# [What is needed]
Select the lines of the records containing the word "family" and list them.

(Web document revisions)
************

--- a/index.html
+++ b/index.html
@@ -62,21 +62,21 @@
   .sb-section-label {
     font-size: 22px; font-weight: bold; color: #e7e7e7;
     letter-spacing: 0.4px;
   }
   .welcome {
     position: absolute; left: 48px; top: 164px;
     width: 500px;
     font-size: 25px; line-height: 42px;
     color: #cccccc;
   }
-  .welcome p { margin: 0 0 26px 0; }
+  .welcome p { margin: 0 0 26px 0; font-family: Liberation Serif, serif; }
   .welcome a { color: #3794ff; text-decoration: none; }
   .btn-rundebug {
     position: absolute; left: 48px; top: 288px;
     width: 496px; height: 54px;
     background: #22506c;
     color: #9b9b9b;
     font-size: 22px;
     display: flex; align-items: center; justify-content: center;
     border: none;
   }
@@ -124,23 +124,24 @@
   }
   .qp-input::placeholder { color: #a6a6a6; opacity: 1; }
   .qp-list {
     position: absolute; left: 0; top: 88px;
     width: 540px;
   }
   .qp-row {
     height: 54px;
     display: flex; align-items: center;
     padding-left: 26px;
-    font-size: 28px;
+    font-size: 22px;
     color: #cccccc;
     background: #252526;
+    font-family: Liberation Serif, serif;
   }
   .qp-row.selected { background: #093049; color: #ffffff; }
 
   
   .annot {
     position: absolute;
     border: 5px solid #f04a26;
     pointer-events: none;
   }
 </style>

************

# [Output for this exercise]
+  .welcome p { margin: 0 0 26px 0; font-family: Liberation Serif, serif; }
+    font-family: Liberation Serif, serif;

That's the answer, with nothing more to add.